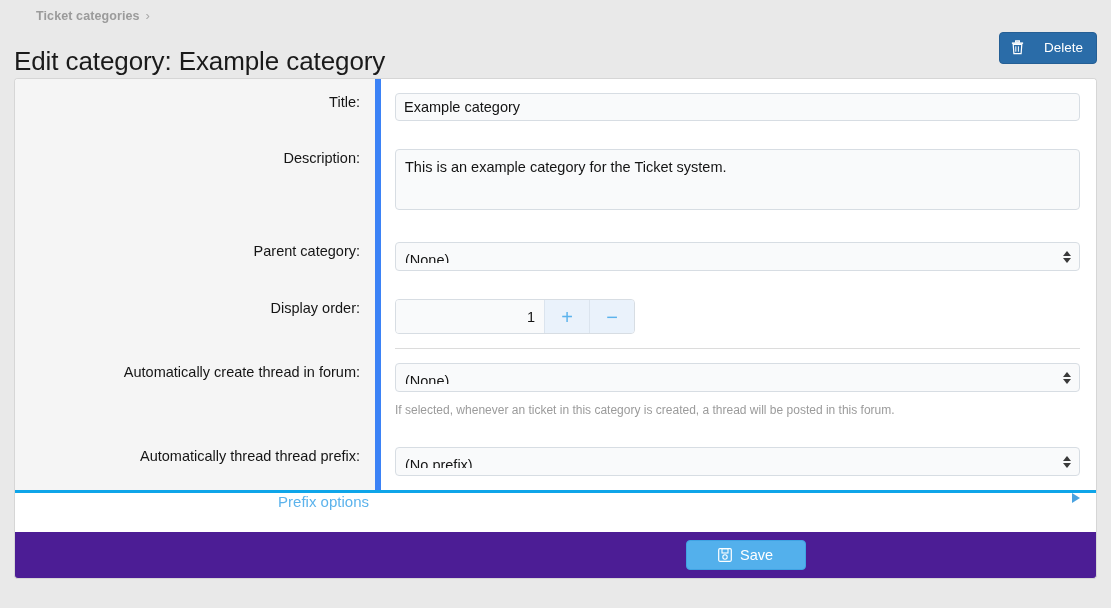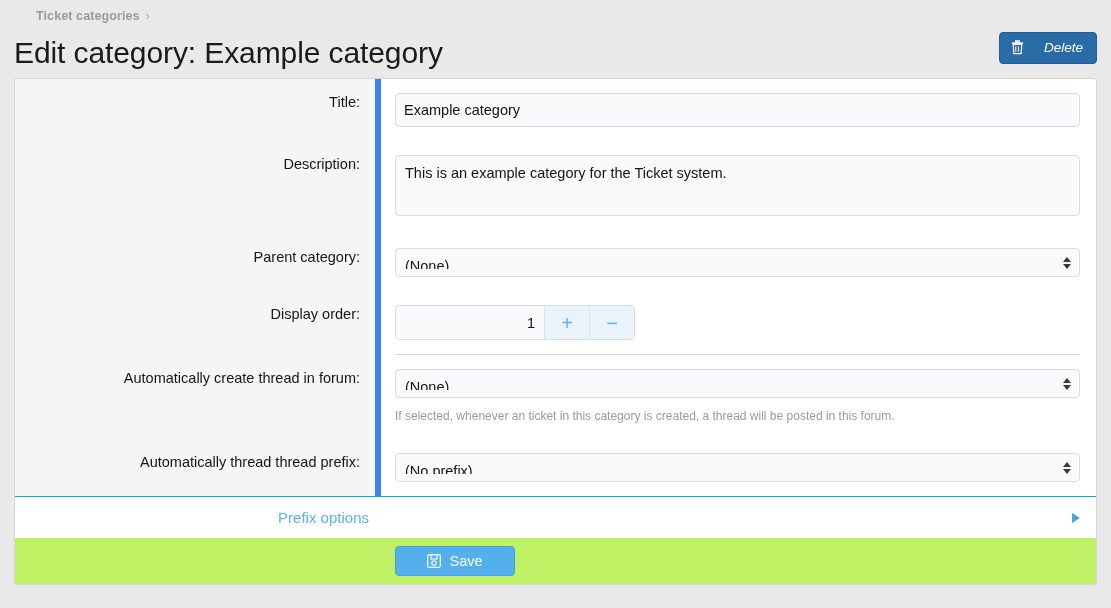--- a/index.html
+++ b/index.html
@@ -26,43 +26,42 @@
     color: #9b9b9b;
     letter-spacing: 0.1px;
     line-height: 16px;
     display: flex;
     align-items: center;
     gap: 6px;
   }
   #breadcrumb .crumb-link { color: #9b9b9b; text-decoration: none; margin-left: 22px; }
   #breadcrumb .crumb-sep { font-weight: normal; font-size: 13px; color: #a8a8a8; }
   #page-title {
-    font-size: 30px;
+    font-size: 26px;
     font-weight: normal;
     color: #1a1a1a;
     line-height: 34px;
-    margin-top: 12px;
+    margin-top: 20px;
     letter-spacing: -0.1px;
   }
   #delete-button {
     position: absolute;
     right: 14px;
     top: 32px;
     background: #2a6ca8;
     border: 1px solid #255f95;
     border-radius: 4px;
     color: #ffffff;
     font-size: 13.5px;
     padding: 7px 13px 8px 11px;
     display: flex;
     align-items: center;
     gap: 20px;
     cursor: pointer;
     line-height: 14px;
-    font-style: italic;
   }
   #delete-button svg { display: block; }
 
   
   #form-panel {
     margin: 0 14px;
     width: 1083px;
     background: #ffffff;
     border: 1px solid #d6d6d6;
     border-radius: 4px 4px 0 0;
@@ -105,21 +104,21 @@
     background: #f9fafb;
     border: 1px solid #d7dde3;
     border-radius: 4px;
     font-family: "Liberation Sans", sans-serif;
     font-size: 14.5px;
     color: #141414;
     padding: 7px 9px;
     line-height: 20px;
     outline: none;
   }
-  .txt-input { height: 34px; padding-left: 8px; }
+  .txt-input { height: 28px; padding-left: 8px; }
   .txt-area { height: 61px; resize: none; overflow: hidden; }
 
   .select-wrap { position: relative; }
   .sel-input {
     height: 29px;
     appearance: none;
     -webkit-appearance: none;
     padding-right: 26px;
   }
   .sel-arrows {
@@ -194,22 +193,22 @@
     border-top: 1px solid #dcdcdc;
     margin: 0;
   }
 
   
   .split-row .row-field { padding-bottom: 0; }
 
   
   #prefix-options-row {
     display: flex;
-    align-items: center;
-    border-top: 1px solid #0ea5e9;
+    align-items: flex-start;
+    border-top: 3px solid #0ea5e9;
     background: #ffffff;
     height: 42px;
     padding: 0 16px 0 0;
   }
   #prefix-options-label {
     width: 366px;
     flex: 0 0 366px;
     text-align: right;
     padding-right: 12px;
     font-size: 15px;
@@ -221,28 +220,29 @@
     width: 0; height: 0;
     border-top: 5px solid transparent;
     border-bottom: 5px solid transparent;
     border-left: 8px solid #4aa3e0;
   }
 
   
   #form-footer {
     margin: 0 14px;
     width: 1083px;
-    background: #bef264;
+    background: #4c1d95;
     border: 1px solid #d6d6d6;
     border-top: none;
     border-radius: 0 0 4px 4px;
     height: 47px;
     display: flex;
     align-items: center;
     padding-left: 366px;
+    justify-content: center;
   }
   #save-button {
     margin-left: 14px;
     background: #53b0ec;
     border: 1px solid #3fa3e3;
     border-radius: 4px;
     color: #ffffff;
     font-size: 14.5px;
     height: 30px;
     padding: 0 28px;

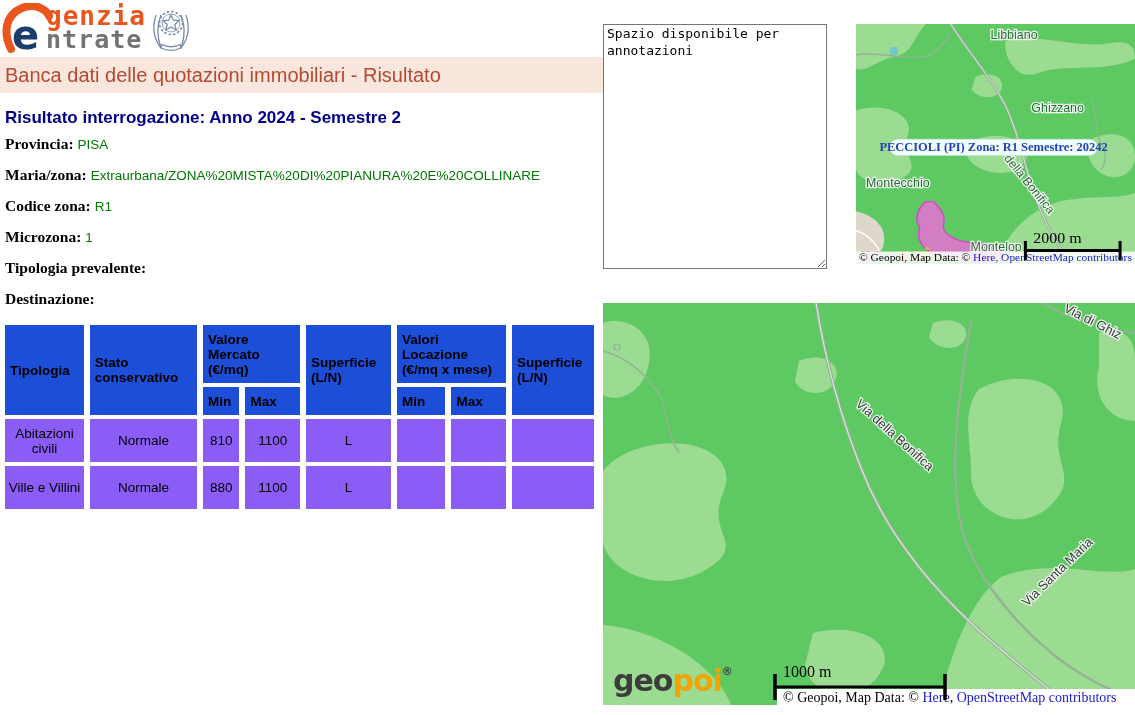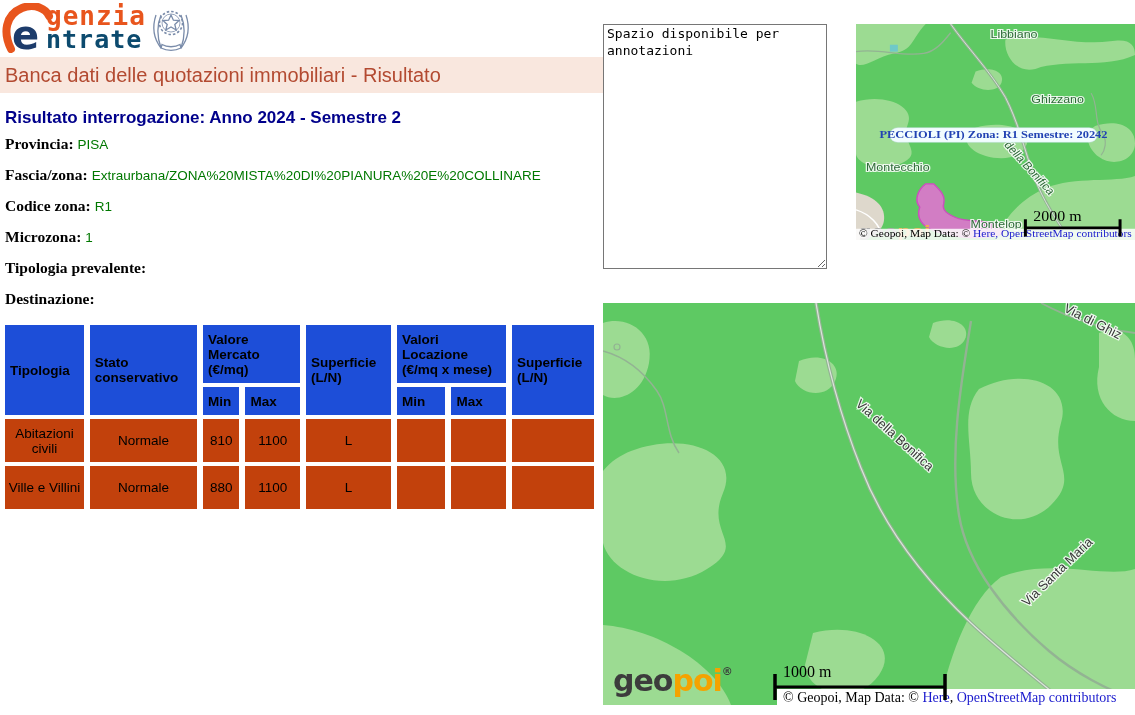--- a/index.html
+++ b/index.html
@@ -6,51 +6,51 @@
   body{
     width:1135px;height:715px;position:relative;background:#fff;
     font-family:"Liberation Sans",sans-serif;overflow:hidden;
   }
   
   .logo{position:absolute;left:2px;top:1px;width:210px;height:54px;}
   .logo .mark{position:absolute;left:0;top:2px;}
   .logo .t1{position:absolute;left:44px;top:0;font-family:"DejaVu Sans Mono",monospace;
             font-weight:bold;font-size:26px;letter-spacing:1px;color:#e8551d;}
   .logo .t2{position:absolute;left:44px;top:24px;font-family:"DejaVu Sans Mono",monospace;
-            font-weight:bold;font-size:25px;letter-spacing:1px;color:#0c4a6e;}
+            font-weight:bold;font-size:25px;letter-spacing:1px;color:#737373;}
   .emblem{position:absolute;left:147px;top:2px;}
   
   .titlebar{position:absolute;left:0;top:57px;width:648px;height:36px;background:#f9e7de;
             color:#b34a31;font-size:20px;line-height:36px;padding-left:5px;box-sizing:border-box;}
   
   .info{position:absolute;left:5px;top:108px;width:595px;}
   .heading{font-size:17px;font-weight:bold;color:#00008b;line-height:20px;margin:0 0 7px 0;}
   .heading .hv{margin-left:4px;}
   .field{font-family:"Liberation Serif",serif;font-weight:bold;font-size:15.5px;color:#000;
          line-height:17px;margin:0 0 13px 0;}
   .field .value{font-family:"Liberation Sans",sans-serif;font-weight:normal;
                 font-size:13.5px;color:#007800;margin-left:4px;}
   
   table.quot{border-collapse:separate;border-spacing:6px 4px;table-layout:fixed;
              width:601px;margin-left:-6px;margin-top:0;}
   table.quot th{background:#1d4ed8;font-size:13.5px;font-weight:bold;text-align:left;
                 padding:2px 5px;vertical-align:middle;box-sizing:border-box;}
-  table.quot td{background:#c2410c;font-size:13.5px;color:#000;text-align:center;
+  table.quot td{background:#8b5cf6;font-size:13.5px;color:#000;text-align:center;
                 vertical-align:middle;padding:2px;box-sizing:border-box;}
   tr.hr1{height:58px;} tr.hr2{height:28px;} tr.dr{height:43px;}
   
   .linksrow{display:flex;justify-content:space-between;width:590px;margin-top:8px;
             font-family:"Liberation Serif",serif;font-size:15.5px;}
   .linksrow a{color:#000;text-decoration:underline;cursor:pointer;}
   
   .annot{position:absolute;left:603px;top:24px;width:224px;height:245px;box-sizing:border-box;
          border:1px solid #767676;font-family:"DejaVu Sans Mono",monospace;font-size:13px;
          line-height:1.3;padding:1px 3px;resize:both;color:#000;background:#fff;}
   
-  .smallmap{position:absolute;left:856px;top:24px;width:279px;height:216px;overflow:hidden;cursor:pointer;}
+  .smallmap{position:absolute;left:856px;top:24px;width:279px;height:240px;overflow:hidden;cursor:pointer;}
   .largemap{position:absolute;left:603px;top:303px;width:532px;height:402px;overflow:hidden;cursor:pointer;}
   .smallmap svg,.largemap svg{display:block;width:100%;height:100%;}
   text.place{font-family:"Liberation Sans",sans-serif;font-size:12.5px;fill:#2e6a38;
              paint-order:stroke;stroke:rgba(255,255,255,.85);stroke-width:2.5px;}
   text.roadlbl{font-family:"Liberation Sans",sans-serif;font-size:13px;fill:#383838;
              paint-order:stroke;stroke:rgba(255,255,255,.85);stroke-width:2.5px;}
   text.chiptxt{font-family:"Liberation Serif",serif;font-weight:bold;font-size:12.5px;fill:#2243b3;}
   text.scaletxt{font-family:"Liberation Serif",serif;font-size:16px;fill:#000;}
   text.attr{font-family:"Liberation Serif",serif;fill:#000;}
   tspan.blue{fill:#1a1acd;}
@@ -85,21 +85,21 @@
 
 <div class="info">
   <div class="heading">
     <span>Risultato interrogazione:</span><span class="hv">Anno 2024 - Semestre 2</span>
   </div>
 
   <div class="field">
     <span>Provincia:</span><span class="value">PISA</span>
   </div>
   <div class="field">
-    <span>Fascia/zona:</span><span class="value">Extraurbana/ZONA%20MISTA%20DI%20PIANURA%20E%20COLLINARE</span>
+    <span>Maria/zona:</span><span class="value">Extraurbana/ZONA%20MISTA%20DI%20PIANURA%20E%20COLLINARE</span>
   </div>
   <div class="field">
     <span>Codice zona:</span><span class="value">R1</span>
   </div>
   <div class="field">
     <span>Microzona:</span><span class="value">1</span>
   </div>
   <div class="field">
     <span>Tipologia prevalente:</span><span class="value"></span>
   </div>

========================================

◆ WHAT THIS TASK INVOLVES ◆
The material above must be printed exactly, with its pictures left out.

◆ EXERCISE ANSWER ◆
--- a/index.html
+++ b/index.html
@@ -26,43 +26,42 @@
     color: #9b9b9b;
     letter-spacing: 0.1px;
     line-height: 16px;
     display: flex;
     align-items: center;
     gap: 6px;
   }
   #breadcrumb .crumb-link { color: #9b9b9b; text-decoration: none; margin-left: 22px; }
   #breadcrumb .crumb-sep { font-weight: normal; font-size: 13px; color: #a8a8a8; }
   #page-title {
-    font-size: 30px;
+    font-size: 26px;
     font-weight: normal;
     color: #1a1a1a;
     line-height: 34px;
-    margin-top: 12px;
+    margin-top: 20px;
     letter-spacing: -0.1px;
   }
   #delete-button {
     position: absolute;
     right: 14px;
     top: 32px;
     background: #2a6ca8;
     border: 1px solid #255f95;
     border-radius: 4px;
     color: #ffffff;
     font-size: 13.5px;
     padding: 7px 13px 8px 11px;
     display: flex;
     align-items: center;
     gap: 20px;
     cursor: pointer;
     line-height: 14px;
-    font-style: italic;
   }
   #delete-button svg { display: block; }
 
   
   #form-panel {
     margin: 0 14px;
     width: 1083px;
     background: #ffffff;
     border: 1px solid #d6d6d6;
     border-radius: 4px 4px 0 0;
@@ -105,21 +104,21 @@
     background: #f9fafb;
     border: 1px solid #d7dde3;
     border-radius: 4px;
     font-family: "Liberation Sans", sans-serif;
     font-size: 14.5px;
     color: #141414;
     padding: 7px 9px;
     line-height: 20px;
     outline: none;
   }
-  .txt-input { height: 34px; padding-left: 8px; }
+  .txt-input { height: 28px; padding-left: 8px; }
   .txt-area { height: 61px; resize: none; overflow: hidden; }
 
   .select-wrap { position: relative; }
   .sel-input {
     height: 29px;
     appearance: none;
     -webkit-appearance: none;
     padding-right: 26px;
   }
   .sel-arrows {
@@ -194,22 +193,22 @@
     border-top: 1px solid #dcdcdc;
     margin: 0;
   }
 
   
   .split-row .row-field { padding-bottom: 0; }
 
   
   #prefix-options-row {
     display: flex;
-    align-items: center;
-    border-top: 1px solid #0ea5e9;
+    align-items: flex-start;
+    border-top: 3px solid #0ea5e9;
     background: #ffffff;
     height: 42px;
     padding: 0 16px 0 0;
   }
   #prefix-options-label {
     width: 366px;
     flex: 0 0 366px;
     text-align: right;
     padding-right: 12px;
     font-size: 15px;
@@ -221,28 +220,29 @@
     width: 0; height: 0;
     border-top: 5px solid transparent;
     border-bottom: 5px solid transparent;
     border-left: 8px solid #4aa3e0;
   }
 
   
   #form-footer {
     margin: 0 14px;
     width: 1083px;
-    background: #bef264;
+    background: #4c1d95;
     border: 1px solid #d6d6d6;
     border-top: none;
     border-radius: 0 0 4px 4px;
     height: 47px;
     display: flex;
     align-items: center;
     padding-left: 366px;
+    justify-content: center;
   }
   #save-button {
     margin-left: 14px;
     background: #53b0ec;
     border: 1px solid #3fa3e3;
     border-radius: 4px;
     color: #ffffff;
     font-size: 14.5px;
     height: 30px;
     padding: 0 28px;

--- a/index.html
+++ b/index.html
@@ -6,51 +6,51 @@
   body{
     width:1135px;height:715px;position:relative;background:#fff;
     font-family:"Liberation Sans",sans-serif;overflow:hidden;
   }
   
   .logo{position:absolute;left:2px;top:1px;width:210px;height:54px;}
   .logo .mark{position:absolute;left:0;top:2px;}
   .logo .t1{position:absolute;left:44px;top:0;font-family:"DejaVu Sans Mono",monospace;
             font-weight:bold;font-size:26px;letter-spacing:1px;color:#e8551d;}
   .logo .t2{position:absolute;left:44px;top:24px;font-family:"DejaVu Sans Mono",monospace;
-            font-weight:bold;font-size:25px;letter-spacing:1px;color:#0c4a6e;}
+            font-weight:bold;font-size:25px;letter-spacing:1px;color:#737373;}
   .emblem{position:absolute;left:147px;top:2px;}
   
   .titlebar{position:absolute;left:0;top:57px;width:648px;height:36px;background:#f9e7de;
             color:#b34a31;font-size:20px;line-height:36px;padding-left:5px;box-sizing:border-box;}
   
   .info{position:absolute;left:5px;top:108px;width:595px;}
   .heading{font-size:17px;font-weight:bold;color:#00008b;line-height:20px;margin:0 0 7px 0;}
   .heading .hv{margin-left:4px;}
   .field{font-family:"Liberation Serif",serif;font-weight:bold;font-size:15.5px;color:#000;
          line-height:17px;margin:0 0 13px 0;}
   .field .value{font-family:"Liberation Sans",sans-serif;font-weight:normal;
                 font-size:13.5px;color:#007800;margin-left:4px;}
   
   table.quot{border-collapse:separate;border-spacing:6px 4px;table-layout:fixed;
              width:601px;margin-left:-6px;margin-top:0;}
   table.quot th{background:#1d4ed8;font-size:13.5px;font-weight:bold;text-align:left;
                 padding:2px 5px;vertical-align:middle;box-sizing:border-box;}
-  table.quot td{background:#c2410c;font-size:13.5px;color:#000;text-align:center;
+  table.quot td{background:#8b5cf6;font-size:13.5px;color:#000;text-align:center;
                 vertical-align:middle;padding:2px;box-sizing:border-box;}
   tr.hr1{height:58px;} tr.hr2{height:28px;} tr.dr{height:43px;}
   
   .linksrow{display:flex;justify-content:space-between;width:590px;margin-top:8px;
             font-family:"Liberation Serif",serif;font-size:15.5px;}
   .linksrow a{color:#000;text-decoration:underline;cursor:pointer;}
   
   .annot{position:absolute;left:603px;top:24px;width:224px;height:245px;box-sizing:border-box;
          border:1px solid #767676;font-family:"DejaVu Sans Mono",monospace;font-size:13px;
          line-height:1.3;padding:1px 3px;resize:both;color:#000;background:#fff;}
   
-  .smallmap{position:absolute;left:856px;top:24px;width:279px;height:216px;overflow:hidden;cursor:pointer;}
+  .smallmap{position:absolute;left:856px;top:24px;width:279px;height:240px;overflow:hidden;cursor:pointer;}
   .largemap{position:absolute;left:603px;top:303px;width:532px;height:402px;overflow:hidden;cursor:pointer;}
   .smallmap svg,.largemap svg{display:block;width:100%;height:100%;}
   text.place{font-family:"Liberation Sans",sans-serif;font-size:12.5px;fill:#2e6a38;
              paint-order:stroke;stroke:rgba(255,255,255,.85);stroke-width:2.5px;}
   text.roadlbl{font-family:"Liberation Sans",sans-serif;font-size:13px;fill:#383838;
              paint-order:stroke;stroke:rgba(255,255,255,.85);stroke-width:2.5px;}
   text.chiptxt{font-family:"Liberation Serif",serif;font-weight:bold;font-size:12.5px;fill:#2243b3;}
   text.scaletxt{font-family:"Liberation Serif",serif;font-size:16px;fill:#000;}
   text.attr{font-family:"Liberation Serif",serif;fill:#000;}
   tspan.blue{fill:#1a1acd;}
@@ -85,21 +85,21 @@
 
 <div class="info">
   <div class="heading">
     <span>Risultato interrogazione:</span><span class="hv">Anno 2024 - Semestre 2</span>
   </div>
 
   <div class="field">
     <span>Provincia:</span><span class="value">PISA</span>
   </div>
   <div class="field">
-    <span>Fascia/zona:</span><span class="value">Extraurbana/ZONA%20MISTA%20DI%20PIANURA%20E%20COLLINARE</span>
+    <span>Maria/zona:</span><span class="value">Extraurbana/ZONA%20MISTA%20DI%20PIANURA%20E%20COLLINARE</span>
   </div>
   <div class="field">
     <span>Codice zona:</span><span class="value">R1</span>
   </div>
   <div class="field">
     <span>Microzona:</span><span class="value">1</span>
   </div>
   <div class="field">
     <span>Tipologia prevalente:</span><span class="value"></span>
   </div>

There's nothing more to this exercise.